问题描述
我一直在学习一些化学开发的算法,我遇到了遗传算法。因此,我编写了一个简单的 GA,尝试将一组给定符号(基因)中的目标字符串归零。
所以,
genes = "abcdefghijklmnopqrstuvwxyzABCDEFGHIJKLMnopQRSTUVWXYZ 1234567890,.-;:_!\"#%&/()=?@${[]}"
和target = to be or not be that is the question
。
这是我的头文件:
#a chromosome in a genetic algorithm is a possible solution to the problem
import random
genes = "abcdefghijklmnopqrstuvwxyzABCDEFGHIJKLMnop \
QRSTUVWXYZ 1234567890,.-;:_!\"#%&/()=?@${[]}"
class Individual:
#define some properties
def __init__(self,chromosome):
self.chromosome = chromosome #the actual solution
self.fitness = self.calc_fitness()
def mutated_genes(self):
#mutate the genes you have in an Individual
gene = random.choice(genes)
return gene
def create_gnome(self,target):
gnome_len = len(target)
return [self.mutated_genes() for _ in range(gnome_len)]
def mate(self,par2):
#mate with another individual
#child chromosome
child_chromosome = []
for gp1,gp2 in zip(self.chromosome,par2.chromosome):
#generate a random number
prob = random.random()
#if prob is less than 0.45,accept gene from parent 1
if prob<0.45:
child_chromosome.append(gp1)
elif prob < 0.9:
child_chromosome.append(gp2) #if between 0.45 and 0.9,accept gene from parent 2
else:
child_chromosome.append(self.mutated_genes())

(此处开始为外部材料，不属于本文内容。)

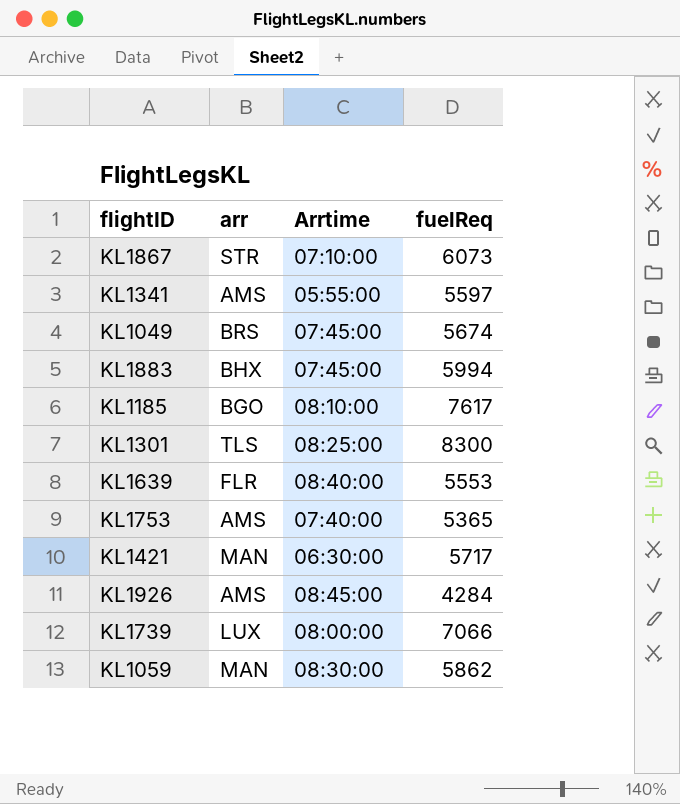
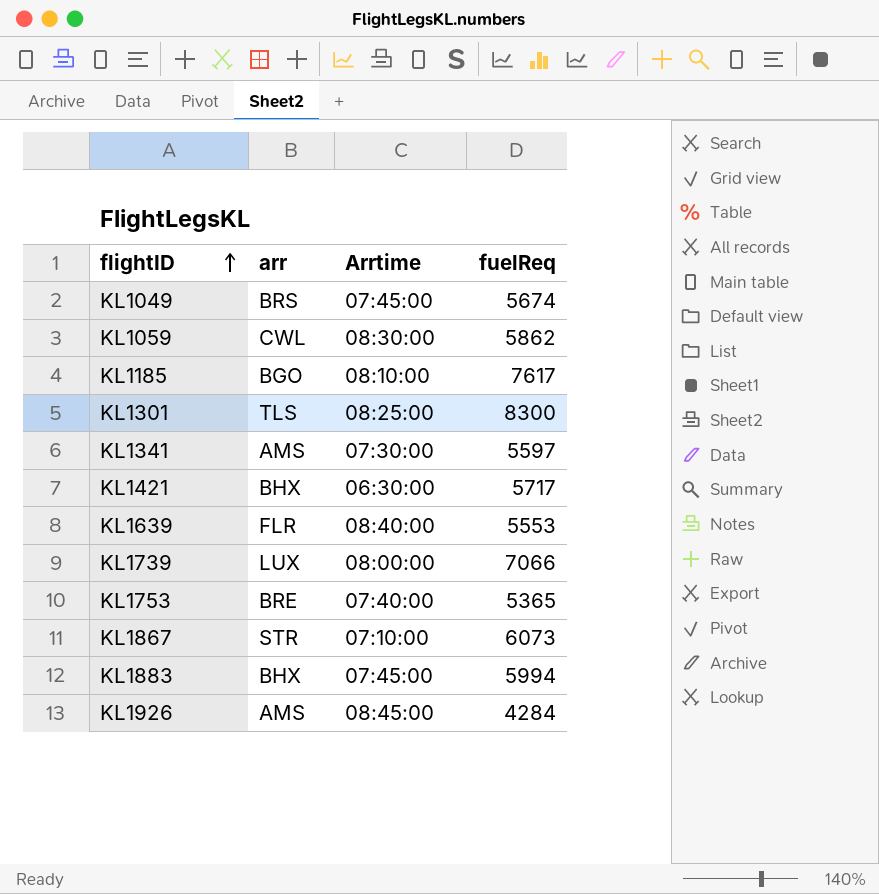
row order: none -> flightID ascending
KL1059 | arr: MAN -> CWL
KL1341 | Arrtime: 05:55:00 -> 07:30:00
KL1421 | arr: MAN -> BHX
KL1753 | arr: AMS -> BRE

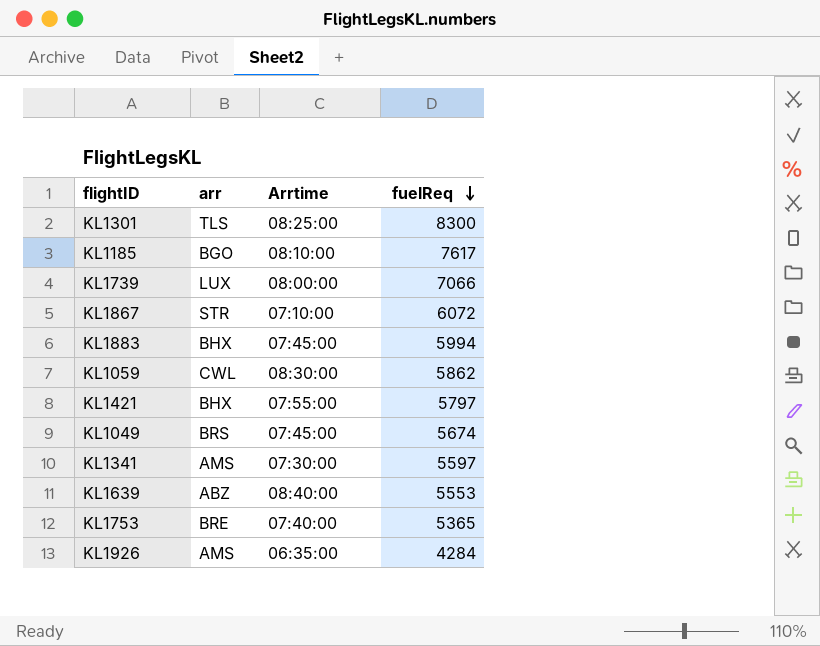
row order: flightID ascending -> fuelReq descending
KL1867 | fuelReq: 6073 -> 6072
KL1421 | Arrtime: 06:30:00 -> 07:55:00
KL1421 | fuelReq: 5717 -> 5797
KL1639 | arr: FLR -> ABZ
KL1926 | Arrtime: 08:45:00 -> 06:35:00

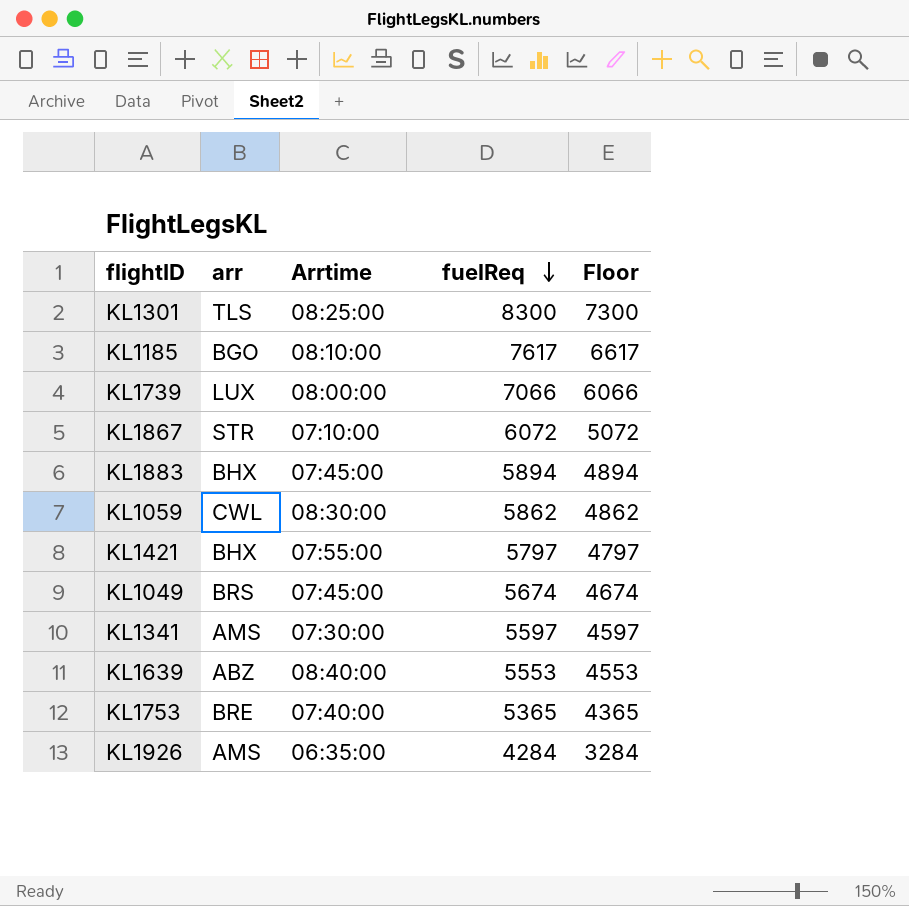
column Floor | formula: none -> [fuelReq] - 1000
KL1883 | fuelReq: 5994 -> 5894

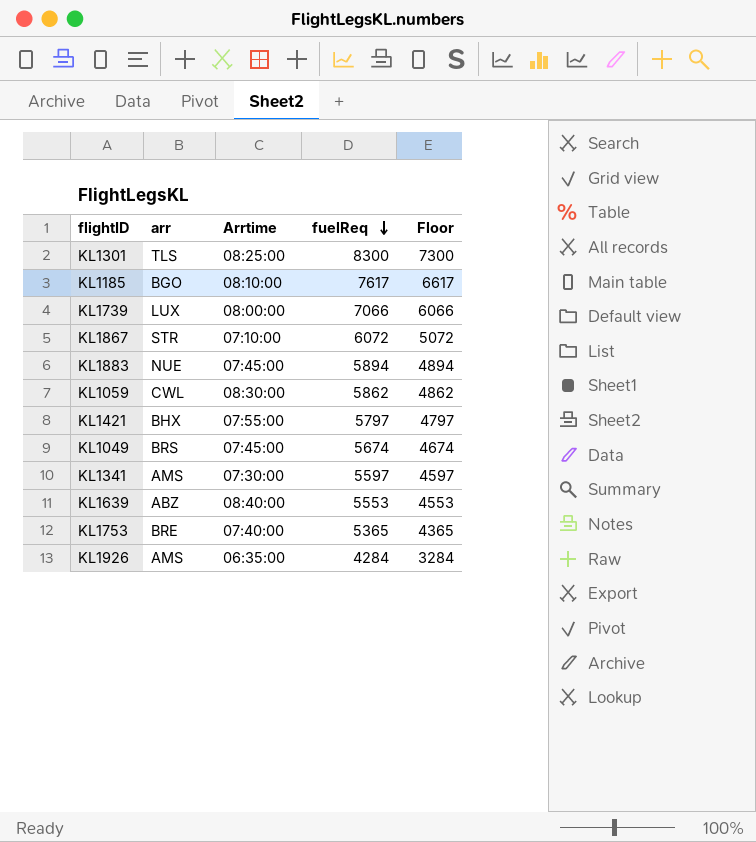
KL1883 | arr: BHX -> NUE

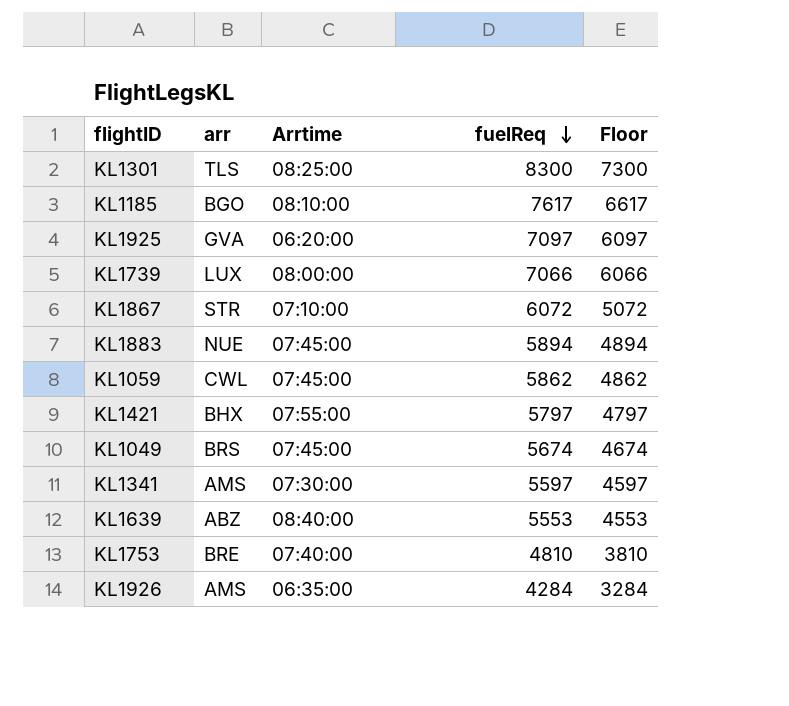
row KL1925: none -> GVA | 06:20:00 | 7097 | 6097
KL1059 | Arrtime: 08:30:00 -> 07:45:00
KL1753 | fuelReq: 5365 -> 4810
KL1753 | Floor: 4365 -> 3810

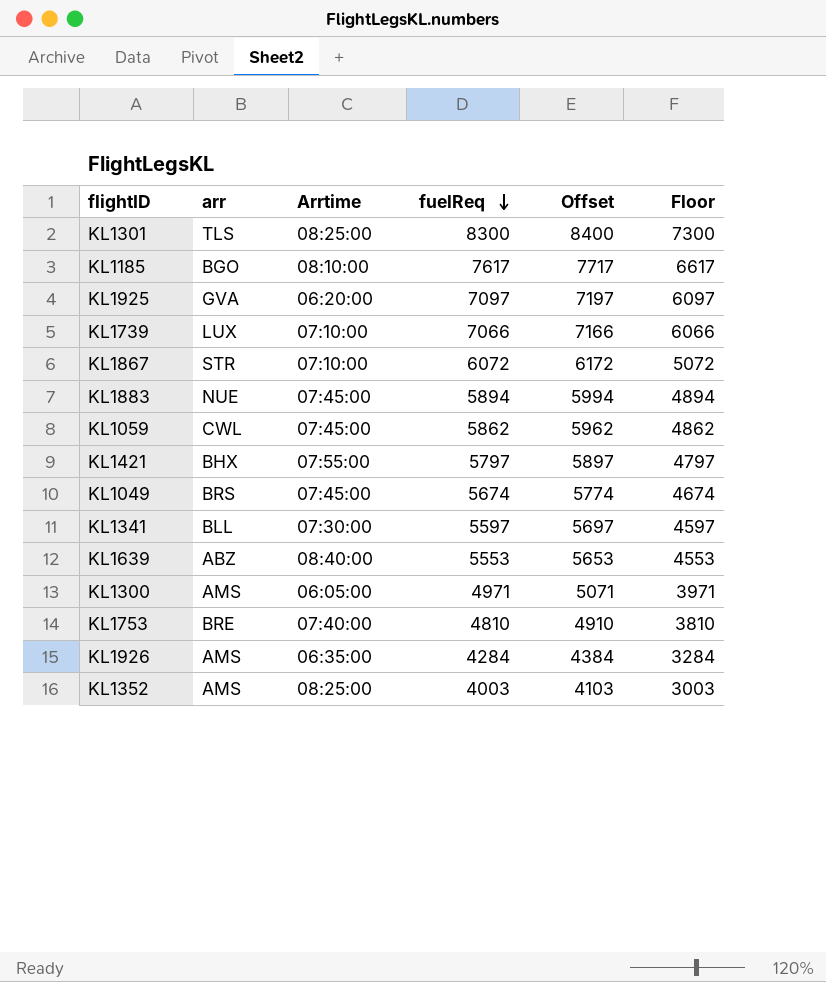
column Offset | formula: none -> [fuelReq] + 100
KL1739 | Arrtime: 08:00:00 -> 07:10:00
KL1341 | arr: AMS -> BLL
row KL1300: none -> AMS | 06:05:00 | 4971 | 5071 | 3971
row KL1352: none -> AMS | 08:25:00 | 4003 | 4103 | 3003

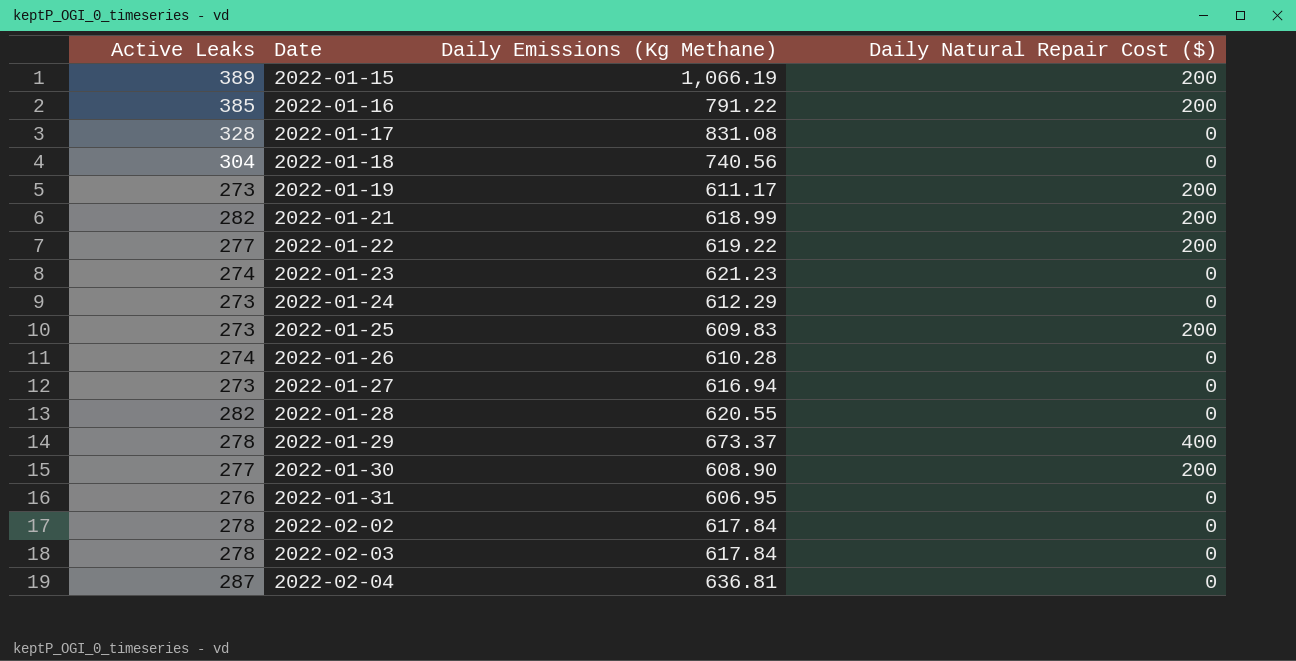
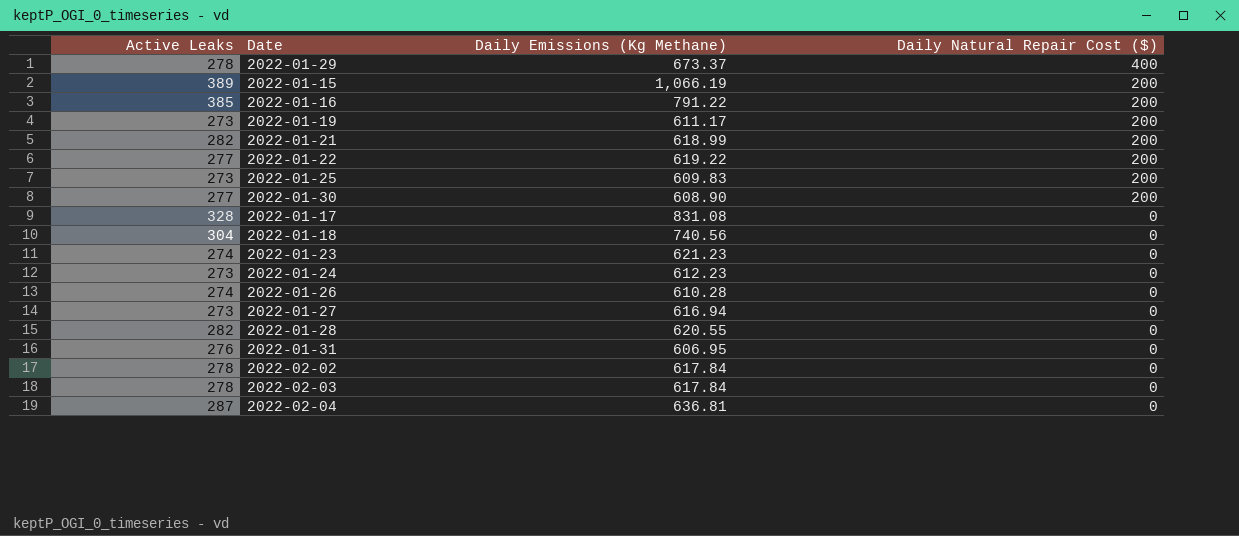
row order: Date ascending -> Daily Natural Repair Cost ($) descending
2022-01-24 | Daily Emissions (Kg Methane): 612.29 -> 612.23

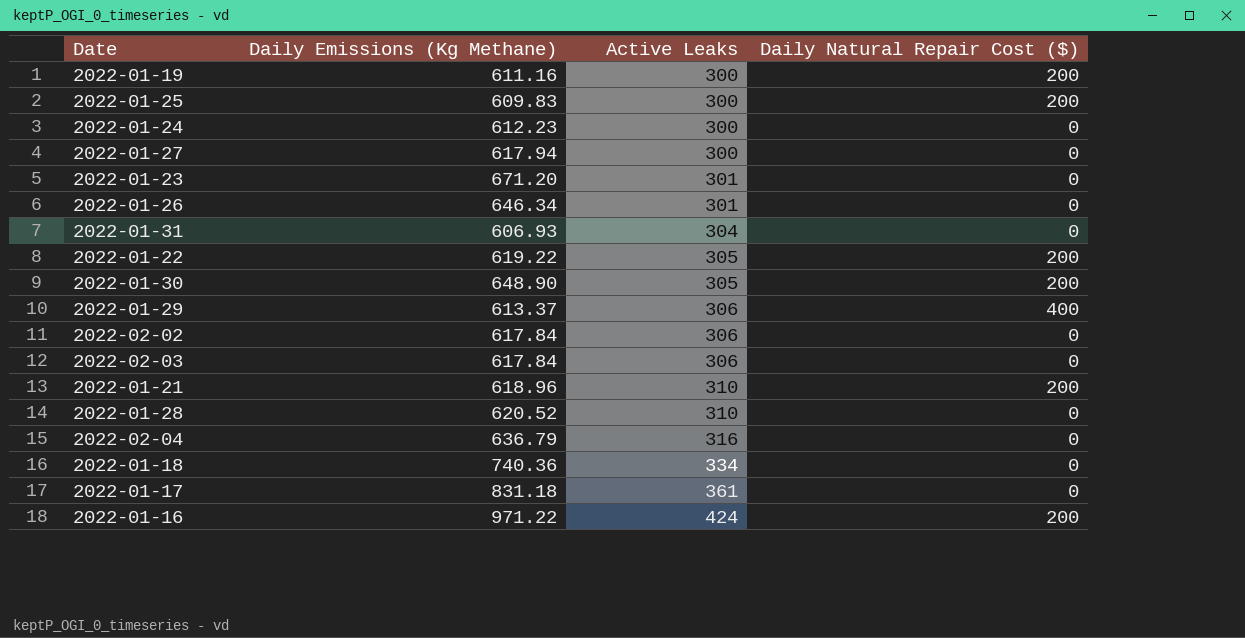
row order: Daily Natural Repair Cost ($) descending -> Active Leaks ascending
column Active Leaks | position: 1 -> 3
row 2022-01-15: 389 | 1,066.19 | 200 -> none
2022-01-19 | Daily Emissions (Kg Methane): 611.17 -> 611.16
2022-01-19 | Active Leaks: 273 -> 300
2022-01-25 | Active Leaks: 273 -> 300
2022-01-24 | Active Leaks: 273 -> 300
2022-01-27 | Daily Emissions (Kg Methane): 616.94 -> 617.94
2022-01-27 | Active Leaks: 273 -> 300
2022-01-23 | Daily Emissions (Kg Methane): 621.23 -> 671.20
2022-01-23 | Active Leaks: 274 -> 301
2022-01-26 | Daily Emissions (Kg Methane): 610.28 -> 646.34
2022-01-26 | Active Leaks: 274 -> 301
2022-01-31 | Daily Emissions (Kg Methane): 606.95 -> 606.93
2022-01-31 | Active Leaks: 276 -> 304
2022-01-22 | Active Leaks: 277 -> 305
2022-01-30 | Daily Emissions (Kg Methane): 608.90 -> 648.90
2022-01-30 | Active Leaks: 277 -> 305
2022-01-29 | Daily Emissions (Kg Methane): 673.37 -> 613.37
2022-01-29 | Active Leaks: 278 -> 306
2022-02-02 | Active Leaks: 278 -> 306
2022-02-03 | Active Leaks: 278 -> 306
2022-01-21 | Daily Emissions (Kg Methane): 618.99 -> 618.96
2022-01-21 | Active Leaks: 282 -> 310
2022-01-28 | Daily Emissions (Kg Methane): 620.55 -> 620.52
2022-01-28 | Active Leaks: 282 -> 310
2022-02-04 | Daily Emissions (Kg Methane): 636.81 -> 636.79
2022-02-04 | Active Leaks: 287 -> 316
2022-01-18 | Daily Emissions (Kg Methane): 740.56 -> 740.36
2022-01-18 | Active Leaks: 304 -> 334
2022-01-17 | Daily Emissions (Kg Methane): 831.08 -> 831.18
2022-01-17 | Active Leaks: 328 -> 361
2022-01-16 | Daily Emissions (Kg Methane): 791.22 -> 971.22
2022-01-16 | Active Leaks: 385 -> 424

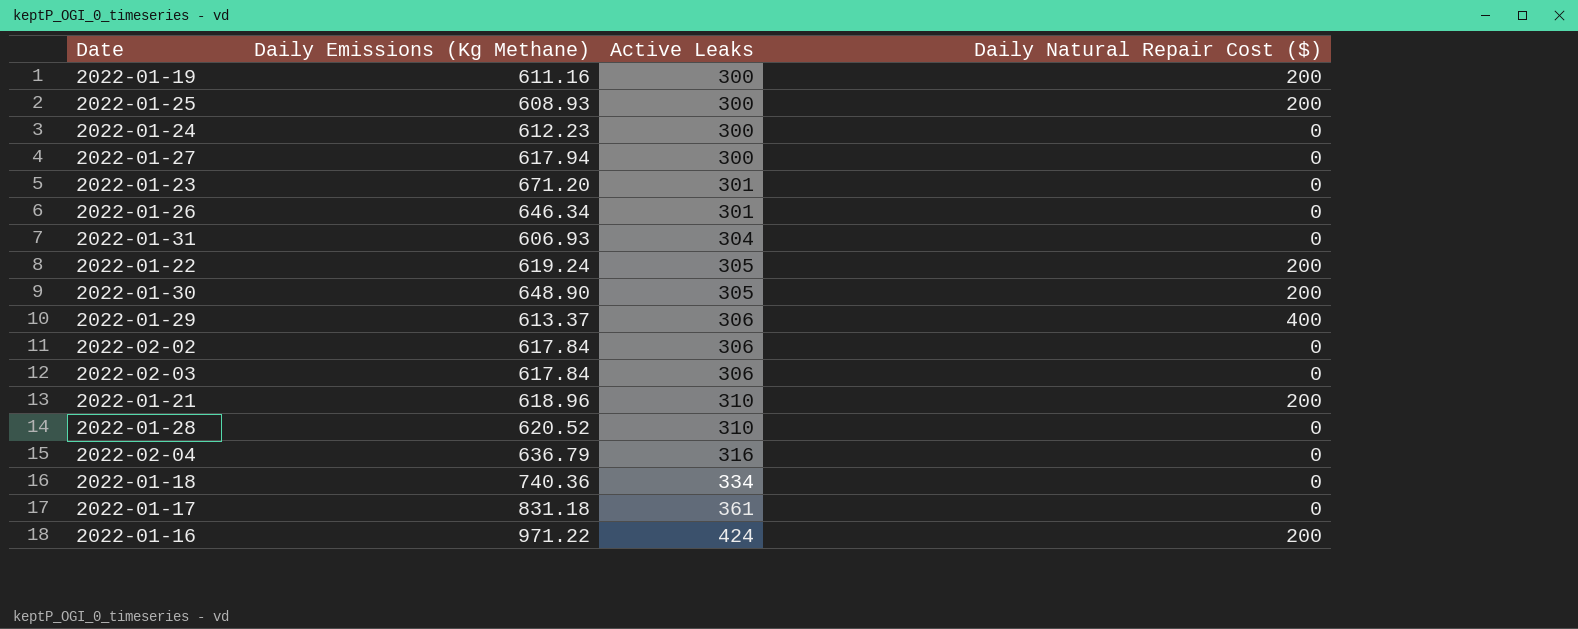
2022-01-25 | Daily Emissions (Kg Methane): 609.83 -> 608.93
2022-01-22 | Daily Emissions (Kg Methane): 619.22 -> 619.24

return Individual(child_chromosome)
def calc_fitness(self):
#calculate a fitness score
#this is the number of characters in the string which
#match the target
fitness = 0
for gs,gt in zip(self.chromosome,target):
if gs!=gt:
fitness += 1
return fitness
这是我的驱动程序代码:
%run "string_search.ipynb"
population_size = 100
target = "to be or not to be that is the question"
generation = 1 #setting up generations to evolve
found = False #boolean
population = []
#generate a population
for i in range(population_size):
indiv = Individual([])
gnome = indiv.create_gnome(target)
population.append(Individual(gnome))
while not found:
#sort the population in increasing order of fitness score
population = sorted(population,key = lambda x:x.fitness)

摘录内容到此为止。